+++ Exercise data

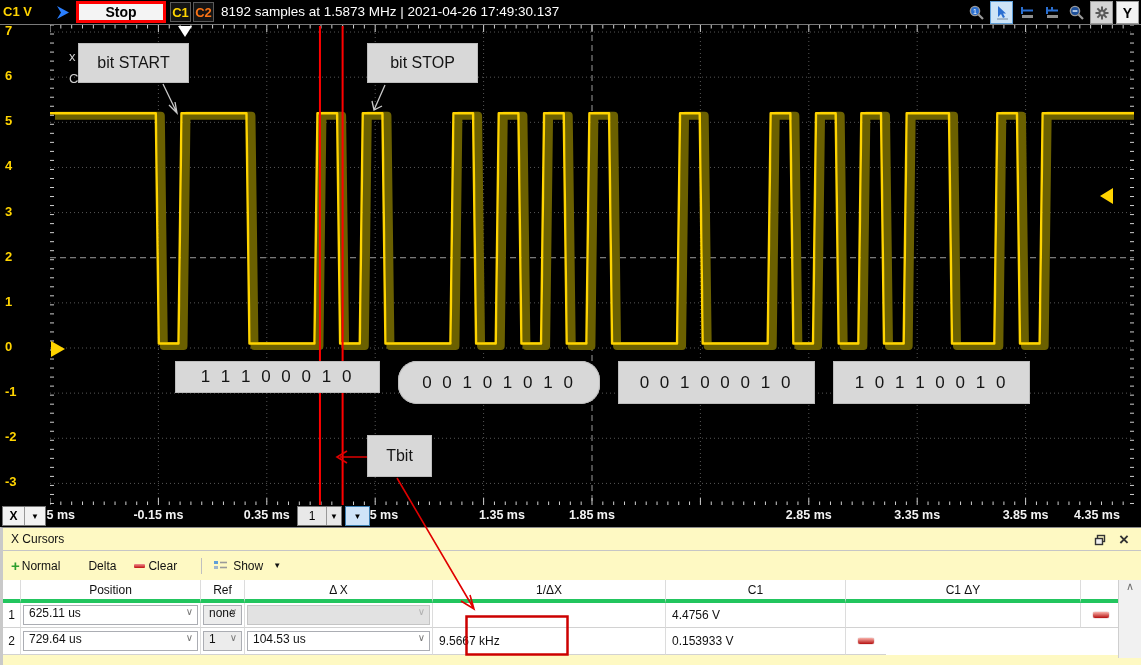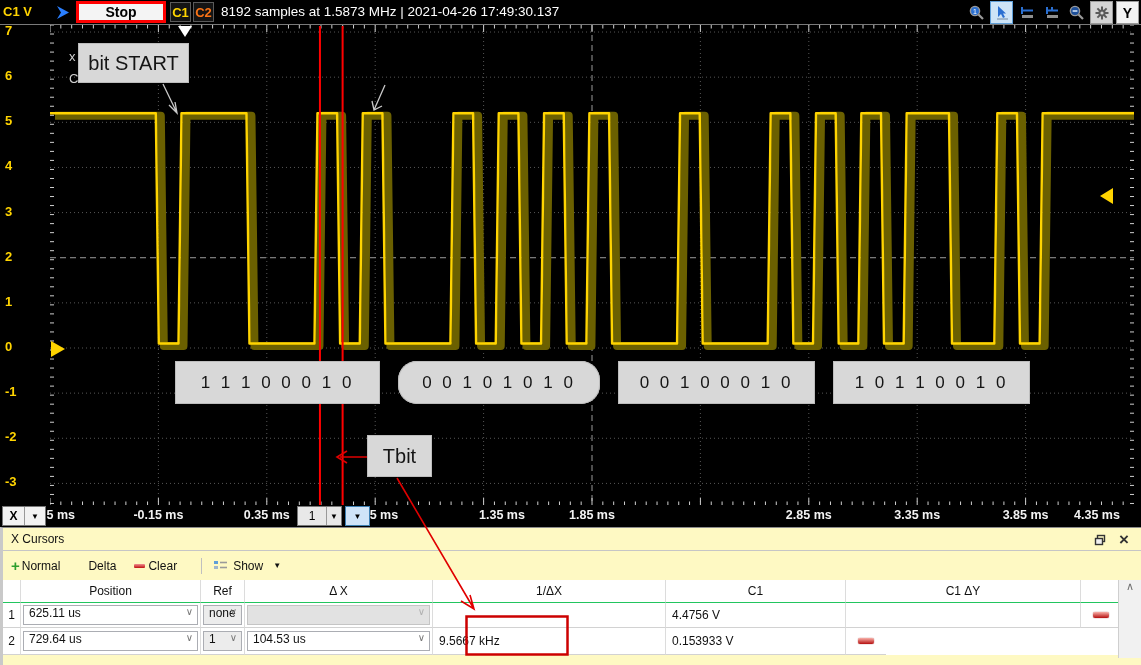--- a/index.html
+++ b/index.html
@@ -35,7 +35,7 @@
   #overlay { z-index:9; }
   .anno { position:absolute; background:#d8d8d8; color:#151515; z-index:4;
           display:flex; align-items:center; justify-content:center; box-shadow:0 0 0 1px #bdbdbd inset; }
-  .anno.callout { font-size:20px; }
+  .anno.callout { font-size:16px; }
   .anno.bits { font-size:17px; letter-spacing:3px; font-weight:500; }
   #bitstart { left:78px; top:43px; width:111px; height:40px; }
   #bitstop  { left:367px; top:43px; width:111px; height:40px; }

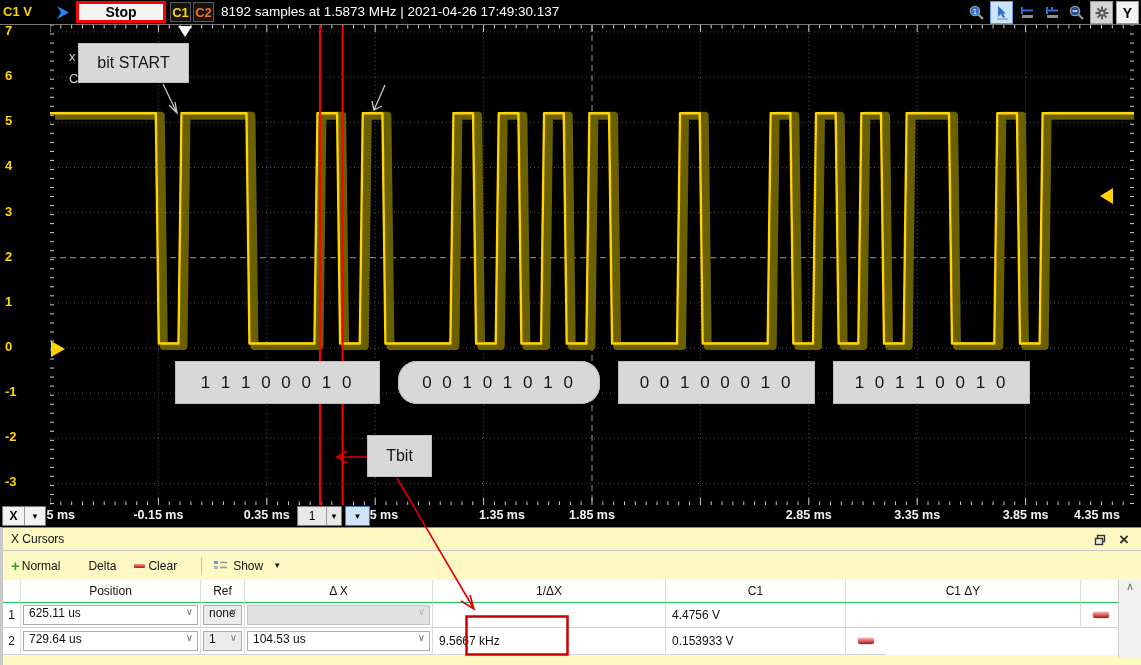--- a/index.html
+++ b/index.html
@@ -216,6 +216,7 @@
     </svg>
 
   <div class="anno callout" id="bitstart">bit START</div>
+  <div class="anno callout" id="bitstop">bit STOP</div>
   <div class="anno bits" id="frame0">1 1 1 0 0 0 1 0</div>
   <div class="anno bits" id="frame1">0 0 1 0 1 0 1 0</div>
   <div class="anno bits" id="frame2">0 0 1 0 0 0 1 0</div>

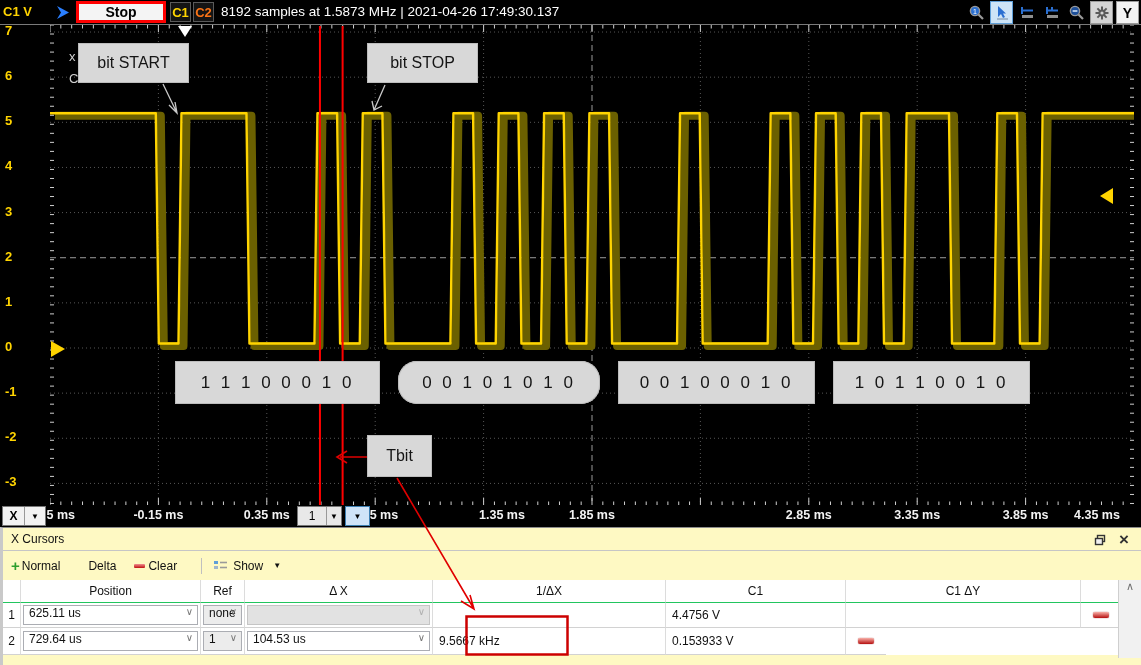--- a/index.html
+++ b/index.html
@@ -40,7 +40,7 @@
   #bitstart { left:78px; top:43px; width:111px; height:40px; }
   #bitstop  { left:367px; top:43px; width:111px; height:40px; }
   #tbit     { left:367px; top:435px; width:65px; height:42px; }
-  #frame0 { left:175px; top:361px; width:205px; height:43px; }
+  #frame0 { left:175px; top:361px; width:205px; height:32px; }
   #frame1 { left:398px; top:361px; width:202px; height:43px;border-radius:19px; }
   #frame2 { left:618px; top:361px; width:197px; height:43px; }
   #frame3 { left:833px; top:361px; width:197px; height:43px; }

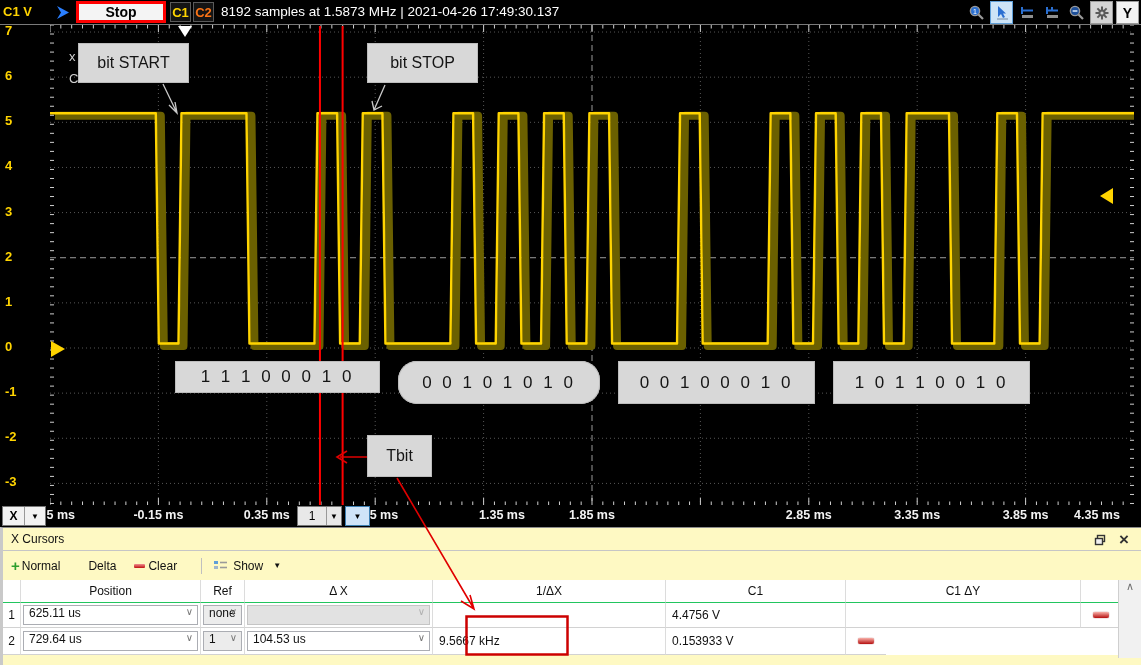--- a/index.html
+++ b/index.html
@@ -82,7 +82,7 @@
   .trow { display:flex; }
   .tcell { border-right:1px solid #dcdcdc; border-bottom:1px solid #d2d2d2; display:flex; align-items:center;
            overflow:hidden; background:#fff; }
-  .thead .tcell { justify-content:center; border-bottom:1px solid #22c55e; }
+  .thead .tcell { justify-content:center; border-bottom:4px solid #22c55e; }
   .c-num { width:18px; justify-content:center; }
   .c-pos { width:180px; } .c-ref { width:44px; } .c-dx { width:188px; }
   .c-idx { width:233px; } .c-c1 { width:180px; } .c-c1dy { width:235px; }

++++++

Task to carry out =>
Please transcribe exactly the line containing "left:618px; top:361px; width:197px;" and every later line through the end of the records above, omitting pictures.

Worked solution =>
   #frame2 { left:618px; top:361px; width:197px; height:43px; }
   #frame3 { left:833px; top:361px; width:197px; height:43px; }

--- a/index.html
+++ b/index.html
@@ -82,7 +82,7 @@
   .trow { display:flex; }
   .tcell { border-right:1px solid #dcdcdc; border-bottom:1px solid #d2d2d2; display:flex; align-items:center;
            overflow:hidden; background:#fff; }
-  .thead .tcell { justify-content:center; border-bottom:1px solid #22c55e; }
+  .thead .tcell { justify-content:center; border-bottom:4px solid #22c55e; }
   .c-num { width:18px; justify-content:center; }
   .c-pos { width:180px; } .c-ref { width:44px; } .c-dx { width:188px; }
   .c-idx { width:233px; } .c-c1 { width:180px; } .c-c1dy { width:235px; }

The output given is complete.